Он не хотел посвящать меня в детали. Мне же показалось, что дядя, как и я, не имея конкретно разработанных идей, просто воображает себе сцены грандиозного воссоединения, полного веселья и слез радости.

— Эти планы, — спросил я, — касаются ли они и моей семьи?

— Поживем — увидим, — отмахнулся он. — Нужно быть осторожным. И готовиться к самому худшему.

Это сильно отличалось от его обычного хвастовства. Мы были подавлены новостями из Германии: вторая ночь огня и уничтожения; еще больше евреев схвачены и высланы в лагеря. Мы опасались, что наши письма домой бесследно исчезнут.

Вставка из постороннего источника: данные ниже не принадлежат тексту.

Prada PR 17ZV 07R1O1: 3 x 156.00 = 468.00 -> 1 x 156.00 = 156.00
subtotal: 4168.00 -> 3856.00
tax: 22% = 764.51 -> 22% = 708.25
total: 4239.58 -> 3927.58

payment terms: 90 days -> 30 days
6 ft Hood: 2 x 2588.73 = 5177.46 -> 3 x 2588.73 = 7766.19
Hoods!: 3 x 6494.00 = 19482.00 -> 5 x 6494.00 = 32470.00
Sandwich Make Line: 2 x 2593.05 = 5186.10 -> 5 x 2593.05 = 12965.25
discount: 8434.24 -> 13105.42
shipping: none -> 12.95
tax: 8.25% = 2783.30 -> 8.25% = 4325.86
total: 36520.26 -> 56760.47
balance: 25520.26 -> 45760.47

Ночью, в маленькой комнате на улице Ламориниерестраат, раскладывая свои вещи по местам, я заметил, что чего-то недостает… Ах да, моего молитвенника! Я думал, что в Трире, в монастырю, я переложил его из чемодана в портфель, но тут вспомнил, что не сделал этого. Это натолкнуло меня на мысль о необходимости связаться с Хайнцем. А вдруг он открыл чемодан и исследовал содержимое? Как он в этом случае отреагировал на еврейский молитвенник? В Германии такие книги сжигали. Бросил ли он его тоже в огонь или нашу короткую дружбу поставил выше политики? Он был добрым парнем, сказал я себе, и, без сомнения, поступил правильно.

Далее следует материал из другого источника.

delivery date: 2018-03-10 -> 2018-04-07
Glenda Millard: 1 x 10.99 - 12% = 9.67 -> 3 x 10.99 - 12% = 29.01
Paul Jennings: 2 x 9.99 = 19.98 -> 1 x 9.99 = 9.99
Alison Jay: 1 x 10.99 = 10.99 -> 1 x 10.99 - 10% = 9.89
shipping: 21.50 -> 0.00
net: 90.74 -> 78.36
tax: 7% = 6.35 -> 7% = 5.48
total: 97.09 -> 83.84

Лежа в кровати, я пытался уснуть. Бистро работало до десяти ночи, и в окно доносились со двора громкие голоса веселых людей, живущих неподалеку, которые вместе с друзьями могли смеяться здесь допоздна. Мои друзья находились в Вене и мечтали о Палестине. Как и Генни. Я беспокоился, спят ли мои сестры этой ночью в безопасном месте. Вскоре внизу к смеху добавилось пение. Моя мать напевала польские мелодии, вышивая свадебные платья юным невестам. Выйдут ли когда-нибудь замуж мои сестры? Песни снизу звучали все громче и разухабистей. Я представил себе группу хулиганов, издевающихся над моей семьей на темных улицах Вены. Тут я почувствовал, что мне предстоит долгая бессонная ночь, но внезапно, как будто спрыгнув с утеса, погрузился в глубокий сон и беспробудно проспал до утра.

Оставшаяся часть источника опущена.